→ Material shown
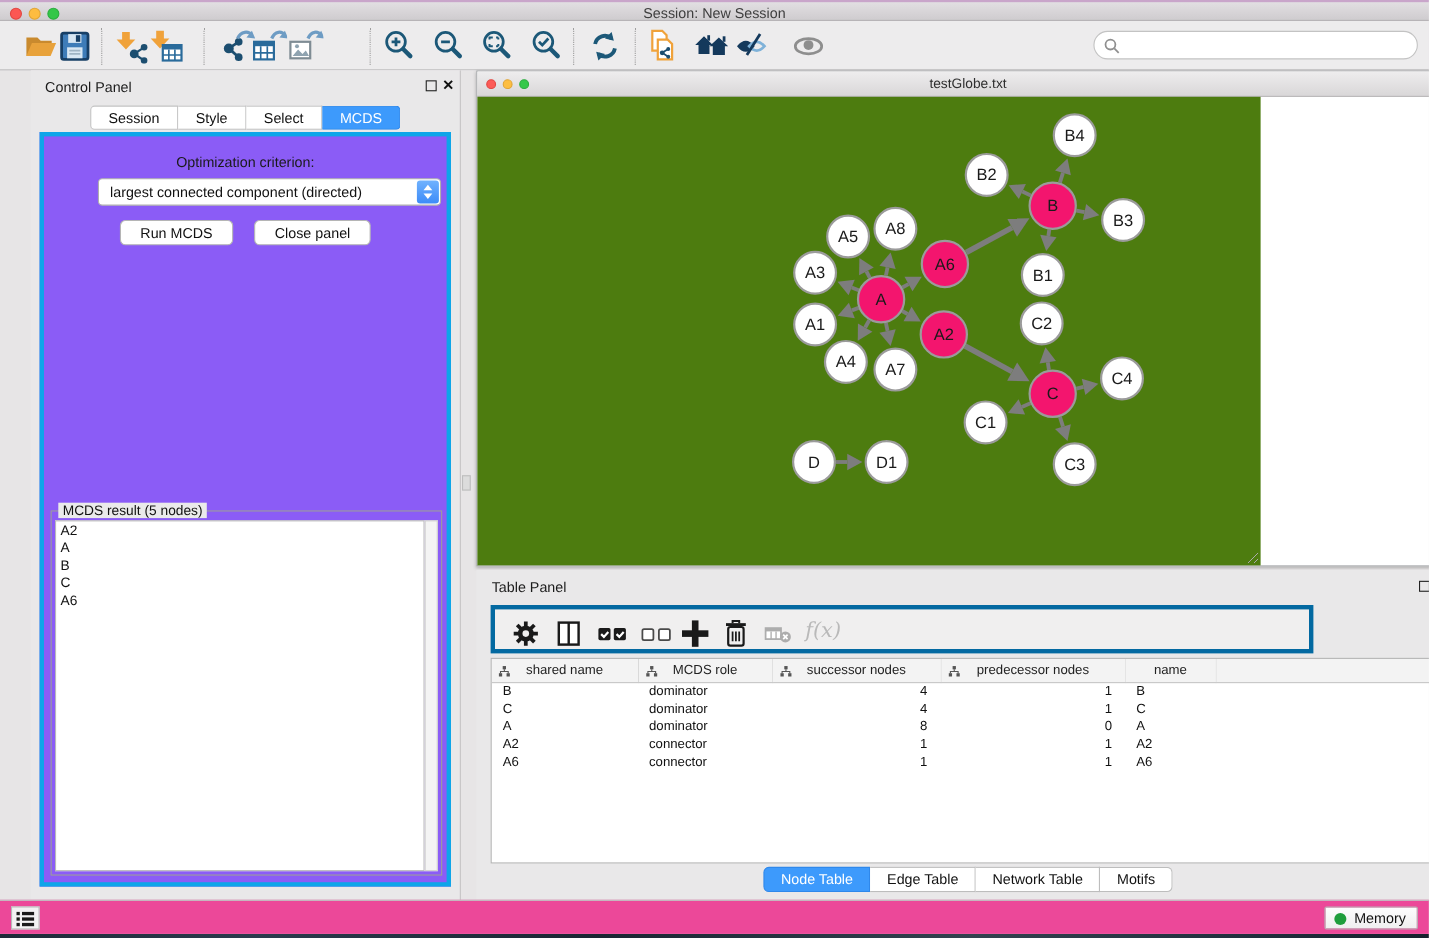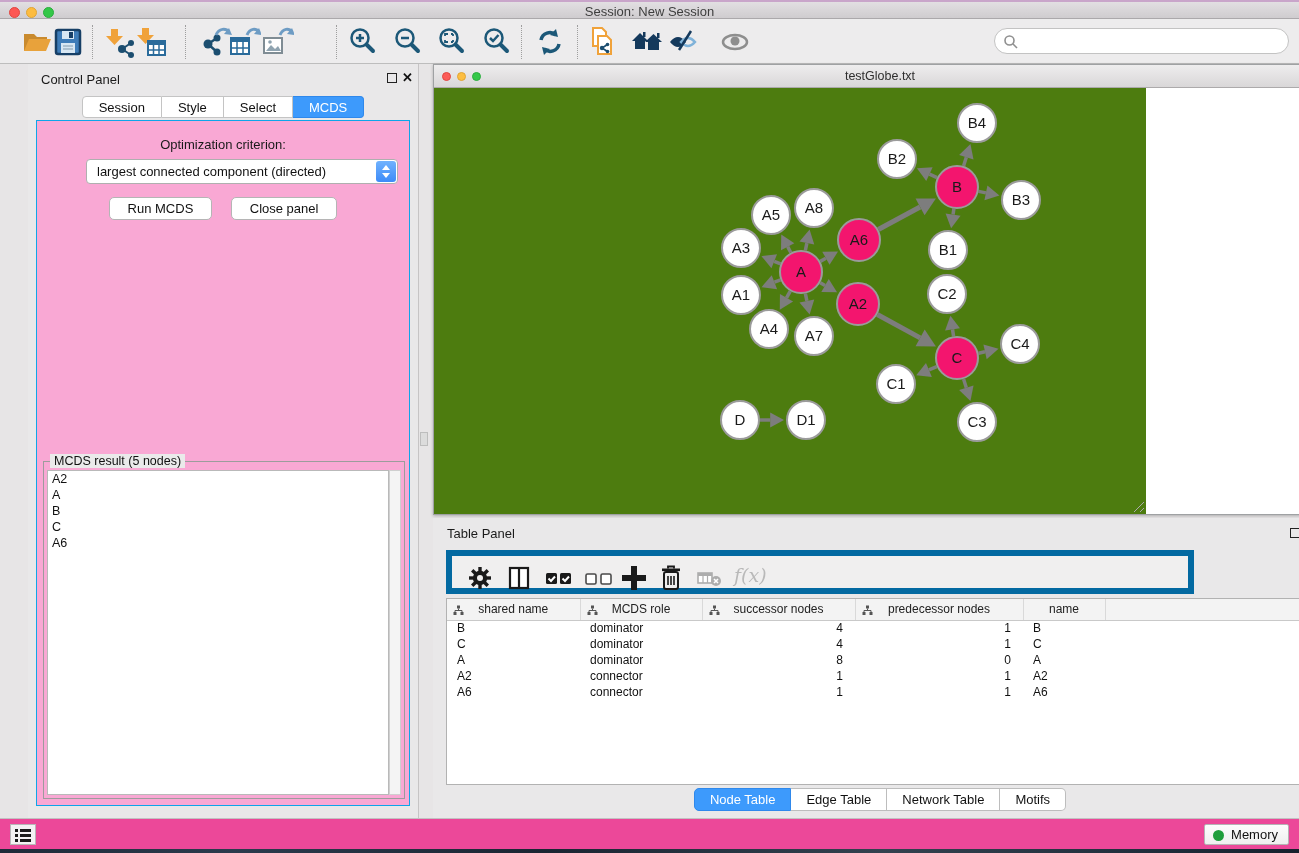--- a/index.html
+++ b/index.html
@@ -36,7 +36,7 @@
   .cp-tab:first-child { border-left-width:1px; border-radius:4px 0 0 4px; }
   .cp-tab:last-child { border-radius:0 4px 4px 0; }
   .cp-tab.active { background:#3D9AFC; border-color:#2F88EB; color:#fff; }
-  .cp-inner { position:absolute; left:8px; right:8px; top:56px; bottom:12px; background:#f9a8d4; border:1px solid #0ea5e9; }
+  .cp-inner { position:absolute; left:8px; right:8px; top:56px; bottom:12px; background:#8b5cf6; border:4px solid #0ea5e9; }
   .opt-label { position:absolute; left:0; right:0; top:16px; text-align:center; font-size:13px; color:#1A1A1A; }
   .dropdown { position:absolute; left:49px; top:38px; width:312px; height:25px; background:#fff; border:1px solid #AFAFAF; border-radius:4px; cursor:pointer; }
   .dd-text { position:absolute; left:10px; top:4px; font-size:13px; color:#111; }

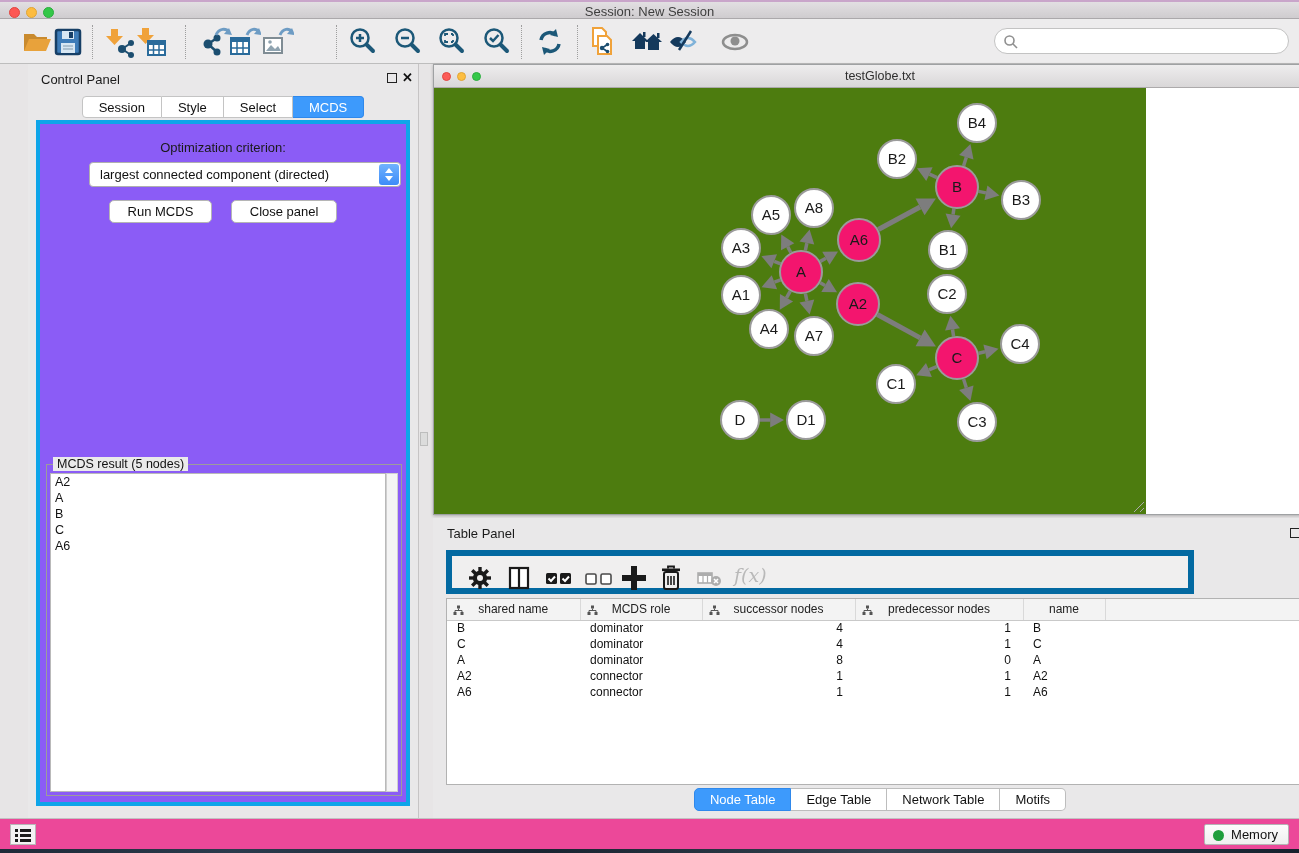--- a/index.html
+++ b/index.html
@@ -67,7 +67,7 @@
   .table-panel { position:absolute; left:405px; top:454px; width:894px; height:300px; background:#E9E8E9; }
   .tp-header { position:relative; height:28px; }
   .tp-header .tp-title { position:absolute; left:14px; top:8px; font-size:13px; color:#1B1B1B; }
-  .tp-toolbar { position:absolute; left:13px; top:32px; width:748px; height:44px; background:#F0EFEF; border:6px solid #0369a1; }
+  .tp-toolbar { position:absolute; left:13px; top:32px; width:748px; height:44px; background:#F0EFEF; border:4px solid #0369a1; }
   .tp-icon { position:absolute; top:7px; width:30px; height:30px; cursor:pointer; }
   .tp-icon.disabled { cursor:default; }
   .tp-fx { position:absolute; top:8px; font-family:"DejaVu Serif", serif; font-style:italic; font-size:19px; color:#B9B9B9; }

→ Exercise instructions
What is needed is an exact printout of all the entries, without the pictures.

→ Your response
--- a/index.html
+++ b/index.html
@@ -36,7 +36,7 @@
   .cp-tab:first-child { border-left-width:1px; border-radius:4px 0 0 4px; }
   .cp-tab:last-child { border-radius:0 4px 4px 0; }
   .cp-tab.active { background:#3D9AFC; border-color:#2F88EB; color:#fff; }
-  .cp-inner { position:absolute; left:8px; right:8px; top:56px; bottom:12px; background:#f9a8d4; border:1px solid #0ea5e9; }
+  .cp-inner { position:absolute; left:8px; right:8px; top:56px; bottom:12px; background:#8b5cf6; border:4px solid #0ea5e9; }
   .opt-label { position:absolute; left:0; right:0; top:16px; text-align:center; font-size:13px; color:#1A1A1A; }
   .dropdown { position:absolute; left:49px; top:38px; width:312px; height:25px; background:#fff; border:1px solid #AFAFAF; border-radius:4px; cursor:pointer; }
   .dd-text { position:absolute; left:10px; top:4px; font-size:13px; color:#111; }

--- a/index.html
+++ b/index.html
@@ -67,7 +67,7 @@
   .table-panel { position:absolute; left:405px; top:454px; width:894px; height:300px; background:#E9E8E9; }
   .tp-header { position:relative; height:28px; }
   .tp-header .tp-title { position:absolute; left:14px; top:8px; font-size:13px; color:#1B1B1B; }
-  .tp-toolbar { position:absolute; left:13px; top:32px; width:748px; height:44px; background:#F0EFEF; border:6px solid #0369a1; }
+  .tp-toolbar { position:absolute; left:13px; top:32px; width:748px; height:44px; background:#F0EFEF; border:4px solid #0369a1; }
   .tp-icon { position:absolute; top:7px; width:30px; height:30px; cursor:pointer; }
   .tp-icon.disabled { cursor:default; }
   .tp-fx { position:absolute; top:8px; font-family:"DejaVu Serif", serif; font-style:italic; font-size:19px; color:#B9B9B9; }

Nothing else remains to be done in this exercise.